A spokesperson for European airline Lufthansa confirmed Friday in a statement shared with outlets that the coveted golden statuette has been located and is “safely in our care.” Lufthansa spoke on the missing Oscar after Talankin’s co-director Dave Borenstein raised the flag Thursday on social media. “Mr. Nobody Against Putin” won the documentary feature film category at the 98th Academy Awards in March.

According to Borenstein, Talankin arrived at the John F. Kennedy International Airport in New York “to fly home to Europe” and had the Oscar in tow as a carry-on. Airport security allegedly stopped Talankin from bringing the Oscar on board, citing concerns it could be used as a weapon. Borenstein said the film’s executive producer tried to smooth things but ultimately, “TSA put the Oscar in a box and sent it to the bottom of the plane” because Pavel did not have a check-in bag to place it in. He shared a photo of the cardboard box and Deadline published video of airport workers wrapping the statuette in bubble wrap and yellow tape.

Borenstein concluded his post noting the Oscar “never arrived” in Frankfurt, Germany, and speculated whether his co-director was on the receiving end of unfair treatment. “Would Pavel have been treated the same way if he were a famous actor? Or a fluent English speaker?” he wrote, tagging the Instagram account for the Transportation Security Administration. He also tagged Lufthansa and urged them to assist.

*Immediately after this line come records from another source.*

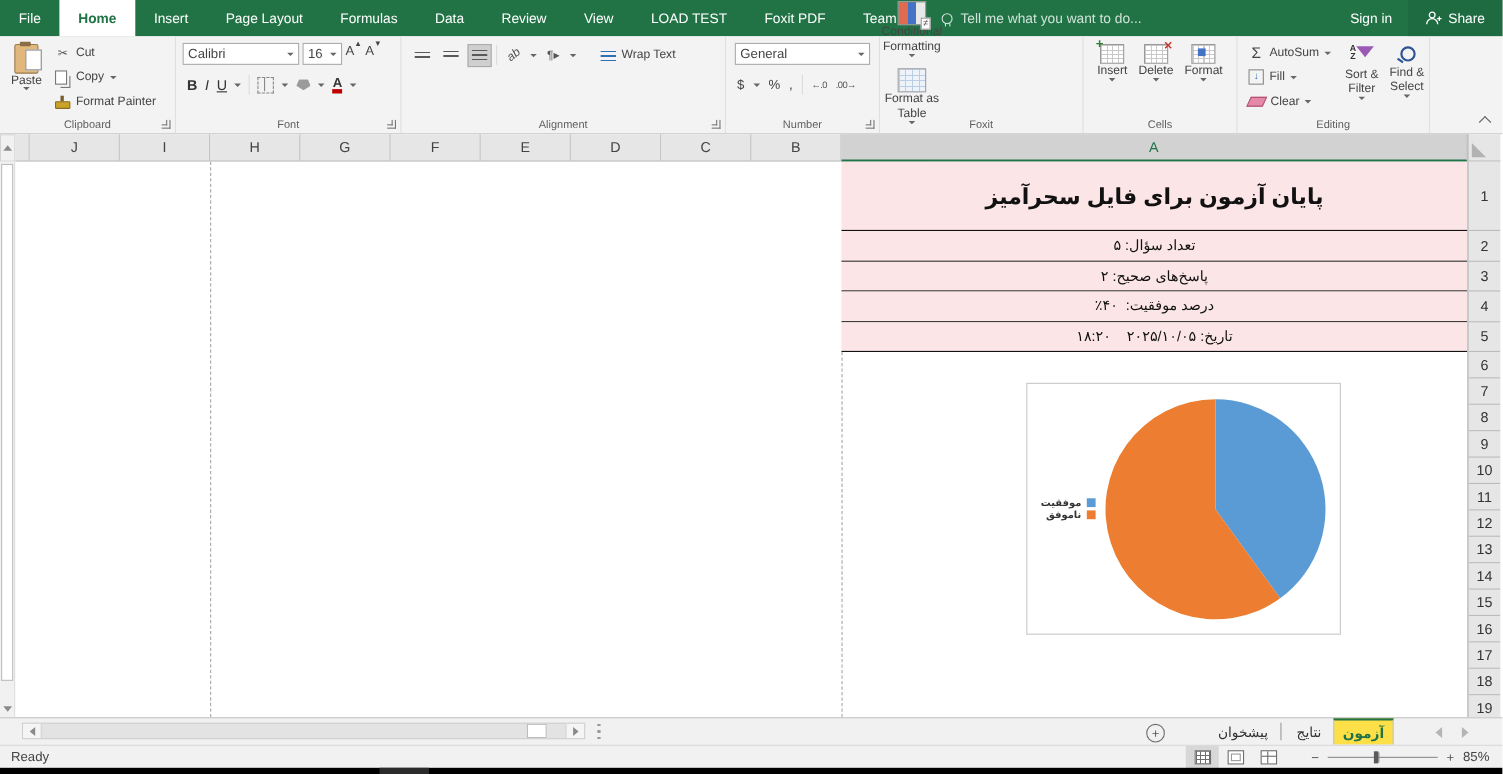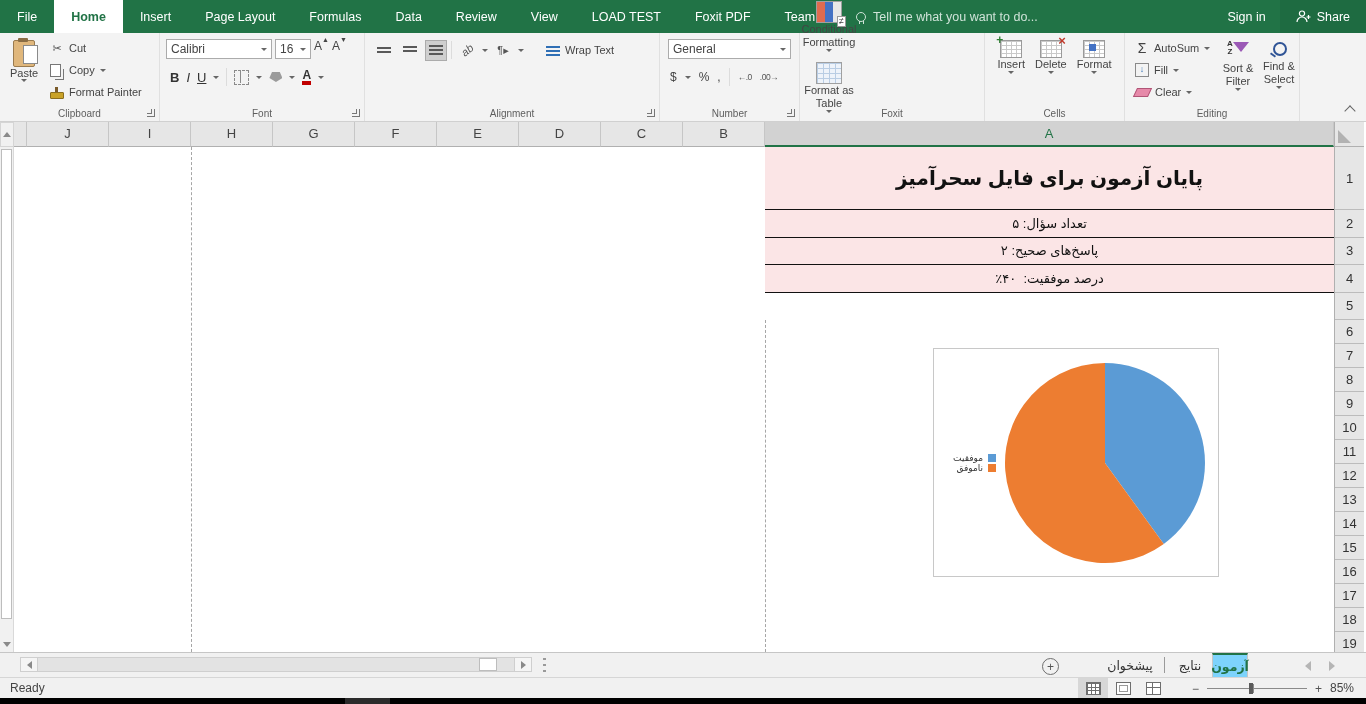--- a/index.html
+++ b/index.html
@@ -137,42 +137,42 @@
   .datarows .drow:nth-child(-n+5){height:27.5px;}
   .datarows .drow:nth-child(1){height:63px;font-size:20px;font-weight:bold;}
   .rowhdr{position:absolute;left:1334px;top:0;width:30px;height:505px;background:#e6e6e6;border-left:1px solid #b0b0b0;box-sizing:border-box;overflow:hidden;}
   .rowhdr div{height:24px;display:flex;align-items:center;justify-content:center;
       font-size:13px;color:#333;border-bottom:1px solid #bcbcbc;box-sizing:border-box;}
   .rowhdr div:nth-child(-n+5){height:27.5px;}
   .rowhdr div:nth-child(1){height:63px;}
 
   
   .chart{position:absolute;left:919px;top:201px;width:286px;height:229px;background:#fff;border:1px solid #c8c8c8;box-sizing:border-box;}
-  .legend{position:absolute;left:10px;top:50%;transform:translateY(-50%);display:flex;flex-direction:column;gap:0;}
+  .legend{position:absolute;left:10px;top:50%;transform:translateY(-50%);display:flex;flex-direction:column;gap:0;font-weight:bold;}
   .lg-row{display:flex;align-items:center;justify-content:flex-end;gap:5px;width:52px;}
   .lg-t{font-size:9px;color:#333;white-space:nowrap;}
   .lg-s{width:8px;height:8px;display:inline-block;}
   .pie-wrap{position:absolute;left:68px;top:11px;}
 
   
   .tabstrip{position:absolute;top:652px;left:0;width:1366px;height:25px;background:#f1f1f1;border-top:1px solid #c6c6c6;box-sizing:border-box;font-size:12.5px;}
   .hsb{position:absolute;left:20px;top:4px;width:512px;height:15px;background:#e3e3e3;border:1px solid #cfcfcf;box-sizing:border-box;}
   .hsb .al{position:absolute;left:0;top:0;width:16px;height:13px;background:#f5f5f5;border-right:1px solid #cfcfcf;display:flex;align-items:center;justify-content:center;}
   .hsb .ar{position:absolute;right:0;top:0;width:16px;height:13px;background:#f5f5f5;border-left:1px solid #cfcfcf;display:flex;align-items:center;justify-content:center;}
   .tri-l{width:0;height:0;border-top:4px solid transparent;border-bottom:4px solid transparent;border-right:5px solid #8a8a8a;}
   .tri-r{width:0;height:0;border-top:4px solid transparent;border-bottom:4px solid transparent;border-left:5px solid #8a8a8a;}
   .hthumb{position:absolute;left:458px;top:0;width:18px;height:13px;background:#fff;border:1px solid #bdbdbd;box-sizing:border-box;}
   .splitter{position:absolute;left:543px;top:5px;width:3px;height:14px;
       background:repeating-linear-gradient(to bottom,#9a9a9a 0 2px,transparent 2px 6px);}
   .addsheet{position:absolute;left:1042px;top:5px;width:15px;height:15px;border:1px solid #6e6e6e;border-radius:50%;color:#555;
       display:flex;align-items:center;justify-content:center;font-size:12px;line-height:1;}
   .sheettab{position:absolute;top:0;height:24px;display:flex;align-items:center;justify-content:center;color:#333;}
   .st-pish{left:1096px;width:68px;border-right:1px solid #9a9a9a;height:16px;margin-top:4px;}
   .st-nat{left:1168px;width:44px;}
-  .st-az{left:1212px;width:36px;background:#7dd3fc;border-top:2px solid #217346;border-left:1px solid #c6c6c6;border-right:1px solid #c6c6c6;
+  .st-az{left:1212px;width:55px;background:#fde047;border-top:2px solid #217346;border-left:1px solid #c6c6c6;border-right:1px solid #c6c6c6;
       color:#217346;font-weight:bold;box-sizing:border-box;}
   .navarr{position:absolute;top:7px;width:16px;height:12px;display:flex;align-items:center;justify-content:center;}
   .na-l{left:1300px;} .na-r{left:1324px;}
   .navarr .tl{width:0;height:0;border-top:5px solid transparent;border-bottom:5px solid transparent;border-right:6px solid #b5b5b5;}
   .navarr .tr{width:0;height:0;border-top:5px solid transparent;border-bottom:5px solid transparent;border-left:6px solid #b5b5b5;}
 
   
   .statusbar{position:absolute;top:677px;left:0;width:1366px;height:21px;background:#f1f1f1;border-top:1px solid #d6d6d6;box-sizing:border-box;font-size:12px;color:#444;}
   .ready{position:absolute;left:10px;top:3px;}
   .views{position:absolute;left:1078px;top:0;height:21px;display:flex;align-items:center;}
@@ -446,20 +446,23 @@
         </div>
         <div class="drow">
           <span>تعداد سؤال: ۵</span>
         </div>
         <div class="drow">
           <span>پاسخ‌های صحیح: ۲</span>
         </div>
         <div class="drow">
           <span>درصد موفقیت:  ۴۰٪</span>
         </div>
+        <div class="drow">
+          <span>تاریخ: ۲۰۲۵/۱۰/۰۵    ۱۸:۲۰</span>
+        </div>
       </div>
 
     <div class="chart">
       <div class="legend">
           <div class="lg-row">
             <span class="lg-t">موفقیت</span>
             <span class="lg-s" style="background: rgb(91, 155, 213);"></span>
           </div>
           <div class="lg-row">
             <span class="lg-t">ناموفق</span>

In response, Lufthansa commented on Borenstein’s post that it was on the missing Oscar case, and they are taking it “super serious.” Less than a day after their comment, the airline’s spokesperson said in their statement that it is “in direct contact with the guest to arrange its personal return as quickly as possible.”

“We sincerely regret the inconvenience caused and have apologized to the owner,” the spokesperson added.

Borenstein celebrated the development on Instagram, posting a clip of his interview with the BBC about the update and thanking a Lufthansa rep for their help and followers for spreading the word.

“Mr. Nobody Against Putin” features Talankin, a schoolteacher near the Ural Mountains, as he documents Russian propaganda efforts — from chants and songs — to energize young students around the war in Ukraine. During the Oscars in March, Talankin delivered a poignant message in Russian.

“In the name of our future, in the name of all of our children, stop all of these wars now,” he said through a translator.